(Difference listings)
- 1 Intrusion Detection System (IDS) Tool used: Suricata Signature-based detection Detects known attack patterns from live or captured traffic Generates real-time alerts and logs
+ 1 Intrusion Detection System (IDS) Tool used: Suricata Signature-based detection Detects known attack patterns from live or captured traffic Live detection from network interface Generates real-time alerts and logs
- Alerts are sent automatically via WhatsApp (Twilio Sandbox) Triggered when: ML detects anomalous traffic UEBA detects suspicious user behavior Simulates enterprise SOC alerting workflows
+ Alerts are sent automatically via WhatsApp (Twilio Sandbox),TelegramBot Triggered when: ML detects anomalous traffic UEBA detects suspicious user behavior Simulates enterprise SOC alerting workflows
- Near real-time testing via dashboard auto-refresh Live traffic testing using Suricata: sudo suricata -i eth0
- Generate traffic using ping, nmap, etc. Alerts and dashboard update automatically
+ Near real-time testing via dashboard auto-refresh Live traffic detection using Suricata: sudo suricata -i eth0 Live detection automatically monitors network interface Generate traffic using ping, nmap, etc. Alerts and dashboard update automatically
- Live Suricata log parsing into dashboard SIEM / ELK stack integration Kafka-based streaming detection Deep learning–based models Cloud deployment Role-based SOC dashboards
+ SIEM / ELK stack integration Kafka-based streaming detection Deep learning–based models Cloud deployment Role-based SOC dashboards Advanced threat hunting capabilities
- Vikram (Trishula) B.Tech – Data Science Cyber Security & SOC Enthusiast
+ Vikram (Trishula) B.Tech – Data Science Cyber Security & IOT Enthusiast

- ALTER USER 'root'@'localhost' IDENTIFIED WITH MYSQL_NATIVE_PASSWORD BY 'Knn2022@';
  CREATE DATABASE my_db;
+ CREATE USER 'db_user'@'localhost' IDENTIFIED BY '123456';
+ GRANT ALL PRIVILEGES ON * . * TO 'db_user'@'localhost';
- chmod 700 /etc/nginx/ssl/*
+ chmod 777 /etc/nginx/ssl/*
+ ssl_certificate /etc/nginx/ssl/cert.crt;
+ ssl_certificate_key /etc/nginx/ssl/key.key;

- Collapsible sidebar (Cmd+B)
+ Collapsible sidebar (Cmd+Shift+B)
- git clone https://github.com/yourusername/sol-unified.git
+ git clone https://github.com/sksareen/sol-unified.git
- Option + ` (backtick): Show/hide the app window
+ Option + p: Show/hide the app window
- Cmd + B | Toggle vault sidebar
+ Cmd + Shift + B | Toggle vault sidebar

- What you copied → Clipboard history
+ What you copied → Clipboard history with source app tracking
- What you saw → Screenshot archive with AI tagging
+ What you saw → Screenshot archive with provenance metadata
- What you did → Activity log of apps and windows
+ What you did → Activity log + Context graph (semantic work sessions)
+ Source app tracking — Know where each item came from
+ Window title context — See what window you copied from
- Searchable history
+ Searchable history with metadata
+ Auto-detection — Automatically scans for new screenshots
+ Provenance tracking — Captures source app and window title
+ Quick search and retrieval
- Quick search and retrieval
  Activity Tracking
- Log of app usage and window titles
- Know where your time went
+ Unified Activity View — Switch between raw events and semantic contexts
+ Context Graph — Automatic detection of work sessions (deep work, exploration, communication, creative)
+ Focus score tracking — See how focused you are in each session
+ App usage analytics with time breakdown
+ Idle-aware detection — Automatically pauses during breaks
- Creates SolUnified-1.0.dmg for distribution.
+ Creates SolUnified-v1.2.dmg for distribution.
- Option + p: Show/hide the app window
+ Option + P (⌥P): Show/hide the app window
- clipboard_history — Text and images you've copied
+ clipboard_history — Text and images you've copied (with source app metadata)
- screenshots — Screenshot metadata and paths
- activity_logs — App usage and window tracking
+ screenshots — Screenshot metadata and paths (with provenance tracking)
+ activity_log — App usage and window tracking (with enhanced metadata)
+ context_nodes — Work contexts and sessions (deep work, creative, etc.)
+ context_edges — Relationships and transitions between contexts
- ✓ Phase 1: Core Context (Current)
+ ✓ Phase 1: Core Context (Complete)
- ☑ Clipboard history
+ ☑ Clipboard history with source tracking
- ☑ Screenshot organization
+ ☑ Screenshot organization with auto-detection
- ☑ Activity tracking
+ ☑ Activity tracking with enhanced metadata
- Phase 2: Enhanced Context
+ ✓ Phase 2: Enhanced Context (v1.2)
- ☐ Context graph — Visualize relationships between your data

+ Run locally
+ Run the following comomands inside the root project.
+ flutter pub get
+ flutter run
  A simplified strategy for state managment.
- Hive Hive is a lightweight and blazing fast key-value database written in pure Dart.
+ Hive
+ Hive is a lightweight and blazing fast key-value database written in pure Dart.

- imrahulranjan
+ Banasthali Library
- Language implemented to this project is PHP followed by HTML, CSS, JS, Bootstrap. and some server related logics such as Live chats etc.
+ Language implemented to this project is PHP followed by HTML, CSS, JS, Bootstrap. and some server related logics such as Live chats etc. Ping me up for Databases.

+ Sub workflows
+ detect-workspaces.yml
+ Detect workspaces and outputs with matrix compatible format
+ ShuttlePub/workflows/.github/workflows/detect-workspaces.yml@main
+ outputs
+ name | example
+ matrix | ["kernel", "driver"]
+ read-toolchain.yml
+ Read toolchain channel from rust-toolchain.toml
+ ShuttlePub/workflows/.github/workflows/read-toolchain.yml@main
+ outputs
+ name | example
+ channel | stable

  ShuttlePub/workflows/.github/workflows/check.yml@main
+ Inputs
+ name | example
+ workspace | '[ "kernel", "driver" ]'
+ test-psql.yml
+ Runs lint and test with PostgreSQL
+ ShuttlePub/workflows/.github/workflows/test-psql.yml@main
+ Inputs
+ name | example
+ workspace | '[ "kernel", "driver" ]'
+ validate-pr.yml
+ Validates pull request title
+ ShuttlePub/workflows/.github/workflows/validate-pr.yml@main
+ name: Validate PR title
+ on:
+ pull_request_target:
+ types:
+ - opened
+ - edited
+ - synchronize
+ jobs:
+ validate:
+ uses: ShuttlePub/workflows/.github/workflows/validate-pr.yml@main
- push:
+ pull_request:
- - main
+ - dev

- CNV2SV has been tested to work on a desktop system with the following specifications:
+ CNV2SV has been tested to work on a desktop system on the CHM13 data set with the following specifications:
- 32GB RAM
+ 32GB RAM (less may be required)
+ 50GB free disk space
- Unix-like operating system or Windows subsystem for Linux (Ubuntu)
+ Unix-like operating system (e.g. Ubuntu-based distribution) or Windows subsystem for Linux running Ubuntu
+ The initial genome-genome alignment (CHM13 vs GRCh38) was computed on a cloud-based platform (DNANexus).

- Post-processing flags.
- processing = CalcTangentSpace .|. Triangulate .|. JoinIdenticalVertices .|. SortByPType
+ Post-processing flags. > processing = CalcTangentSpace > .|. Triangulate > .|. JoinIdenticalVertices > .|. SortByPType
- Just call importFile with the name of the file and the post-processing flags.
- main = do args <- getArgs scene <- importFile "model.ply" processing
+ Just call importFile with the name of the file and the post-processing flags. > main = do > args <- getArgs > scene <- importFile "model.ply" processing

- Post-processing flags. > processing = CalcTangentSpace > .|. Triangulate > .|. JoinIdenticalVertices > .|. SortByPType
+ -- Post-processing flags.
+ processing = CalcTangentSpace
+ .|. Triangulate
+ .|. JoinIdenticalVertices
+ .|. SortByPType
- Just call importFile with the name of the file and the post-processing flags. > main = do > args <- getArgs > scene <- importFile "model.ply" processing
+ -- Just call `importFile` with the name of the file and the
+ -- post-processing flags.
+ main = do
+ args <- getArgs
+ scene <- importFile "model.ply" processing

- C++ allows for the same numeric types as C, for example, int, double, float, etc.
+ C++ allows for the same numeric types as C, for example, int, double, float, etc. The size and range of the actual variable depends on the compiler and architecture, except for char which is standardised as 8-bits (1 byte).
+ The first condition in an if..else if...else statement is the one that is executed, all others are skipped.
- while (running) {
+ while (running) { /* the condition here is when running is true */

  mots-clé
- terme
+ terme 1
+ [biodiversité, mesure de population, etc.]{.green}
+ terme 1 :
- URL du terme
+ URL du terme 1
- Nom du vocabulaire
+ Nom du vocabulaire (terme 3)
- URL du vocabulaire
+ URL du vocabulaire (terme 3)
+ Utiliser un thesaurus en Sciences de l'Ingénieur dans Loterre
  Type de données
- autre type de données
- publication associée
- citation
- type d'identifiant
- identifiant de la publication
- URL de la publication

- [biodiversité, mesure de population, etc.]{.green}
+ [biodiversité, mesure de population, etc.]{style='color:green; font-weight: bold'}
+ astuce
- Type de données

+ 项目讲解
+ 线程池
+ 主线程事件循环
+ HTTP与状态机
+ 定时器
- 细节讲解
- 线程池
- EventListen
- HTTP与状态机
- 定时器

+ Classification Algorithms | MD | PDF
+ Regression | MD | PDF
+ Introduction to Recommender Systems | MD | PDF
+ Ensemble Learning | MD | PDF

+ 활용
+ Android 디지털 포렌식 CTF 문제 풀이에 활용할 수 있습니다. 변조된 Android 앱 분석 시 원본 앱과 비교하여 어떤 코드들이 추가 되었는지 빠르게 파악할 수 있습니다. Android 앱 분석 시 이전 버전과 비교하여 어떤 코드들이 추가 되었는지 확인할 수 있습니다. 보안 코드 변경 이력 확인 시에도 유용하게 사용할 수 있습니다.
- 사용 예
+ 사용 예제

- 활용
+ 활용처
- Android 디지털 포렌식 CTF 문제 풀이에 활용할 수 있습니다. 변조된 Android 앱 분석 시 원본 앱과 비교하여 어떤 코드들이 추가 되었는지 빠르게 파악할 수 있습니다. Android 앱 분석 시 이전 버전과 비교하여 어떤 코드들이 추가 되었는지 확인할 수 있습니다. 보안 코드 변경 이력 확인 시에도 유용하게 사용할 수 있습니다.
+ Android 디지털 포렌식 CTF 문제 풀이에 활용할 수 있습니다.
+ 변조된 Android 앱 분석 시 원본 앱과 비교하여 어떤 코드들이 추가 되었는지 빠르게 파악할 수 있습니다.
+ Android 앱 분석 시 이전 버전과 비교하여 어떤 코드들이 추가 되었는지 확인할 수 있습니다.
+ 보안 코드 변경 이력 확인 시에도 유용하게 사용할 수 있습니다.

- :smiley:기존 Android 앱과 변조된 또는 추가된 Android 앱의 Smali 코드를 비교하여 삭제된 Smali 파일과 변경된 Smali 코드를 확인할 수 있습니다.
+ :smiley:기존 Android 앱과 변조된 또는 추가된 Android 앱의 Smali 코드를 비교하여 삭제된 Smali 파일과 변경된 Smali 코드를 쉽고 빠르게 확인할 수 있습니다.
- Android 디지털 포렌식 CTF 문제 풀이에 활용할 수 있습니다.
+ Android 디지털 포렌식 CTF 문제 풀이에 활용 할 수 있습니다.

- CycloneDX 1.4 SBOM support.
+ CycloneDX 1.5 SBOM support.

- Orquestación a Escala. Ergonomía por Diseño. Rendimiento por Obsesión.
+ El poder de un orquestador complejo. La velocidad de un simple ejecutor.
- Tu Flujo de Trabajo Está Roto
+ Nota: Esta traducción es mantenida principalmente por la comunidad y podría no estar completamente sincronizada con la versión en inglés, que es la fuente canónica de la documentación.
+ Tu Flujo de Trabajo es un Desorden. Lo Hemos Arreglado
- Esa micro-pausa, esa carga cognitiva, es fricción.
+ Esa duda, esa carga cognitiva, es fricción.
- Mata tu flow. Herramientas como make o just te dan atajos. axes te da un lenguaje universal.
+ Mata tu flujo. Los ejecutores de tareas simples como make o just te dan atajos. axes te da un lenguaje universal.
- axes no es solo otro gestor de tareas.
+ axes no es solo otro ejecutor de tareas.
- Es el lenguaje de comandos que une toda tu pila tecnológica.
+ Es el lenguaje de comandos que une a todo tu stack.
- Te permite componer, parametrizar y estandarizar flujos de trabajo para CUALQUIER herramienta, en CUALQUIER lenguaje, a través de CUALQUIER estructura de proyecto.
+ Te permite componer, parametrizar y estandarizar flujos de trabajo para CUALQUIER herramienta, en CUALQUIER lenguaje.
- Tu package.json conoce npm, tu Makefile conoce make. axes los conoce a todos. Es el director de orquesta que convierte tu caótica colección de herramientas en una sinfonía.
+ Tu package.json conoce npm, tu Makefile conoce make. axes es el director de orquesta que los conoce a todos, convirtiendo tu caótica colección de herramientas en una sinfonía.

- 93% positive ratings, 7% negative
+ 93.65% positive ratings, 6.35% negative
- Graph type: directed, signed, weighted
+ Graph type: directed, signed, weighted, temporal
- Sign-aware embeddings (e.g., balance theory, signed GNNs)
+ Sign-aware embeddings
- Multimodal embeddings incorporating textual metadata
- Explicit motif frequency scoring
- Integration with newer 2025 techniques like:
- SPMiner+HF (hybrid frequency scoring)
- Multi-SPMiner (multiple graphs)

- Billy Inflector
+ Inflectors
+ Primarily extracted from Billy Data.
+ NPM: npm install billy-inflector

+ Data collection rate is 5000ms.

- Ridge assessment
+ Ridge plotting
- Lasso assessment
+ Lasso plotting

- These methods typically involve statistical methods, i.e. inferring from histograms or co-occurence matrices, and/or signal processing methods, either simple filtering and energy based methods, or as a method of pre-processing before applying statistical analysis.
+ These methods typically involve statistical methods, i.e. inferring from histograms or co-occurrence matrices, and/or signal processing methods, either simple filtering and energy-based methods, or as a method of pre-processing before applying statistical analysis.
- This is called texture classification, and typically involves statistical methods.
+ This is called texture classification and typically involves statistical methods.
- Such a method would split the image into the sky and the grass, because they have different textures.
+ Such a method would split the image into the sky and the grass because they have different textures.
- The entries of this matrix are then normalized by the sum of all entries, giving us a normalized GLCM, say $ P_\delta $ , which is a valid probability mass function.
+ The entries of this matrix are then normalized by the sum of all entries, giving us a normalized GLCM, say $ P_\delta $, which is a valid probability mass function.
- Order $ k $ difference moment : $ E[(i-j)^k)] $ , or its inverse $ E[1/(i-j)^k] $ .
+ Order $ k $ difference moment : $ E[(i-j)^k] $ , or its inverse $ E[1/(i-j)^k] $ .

§ Task objective: Copy out each line of the records that holds the string "HTML".

§ Finished exercise:
- Language implemented to this project is PHP followed by HTML, CSS, JS, Bootstrap. and some server related logics such as Live chats etc.
+ Language implemented to this project is PHP followed by HTML, CSS, JS, Bootstrap. and some server related logics such as Live chats etc. Ping me up for Databases.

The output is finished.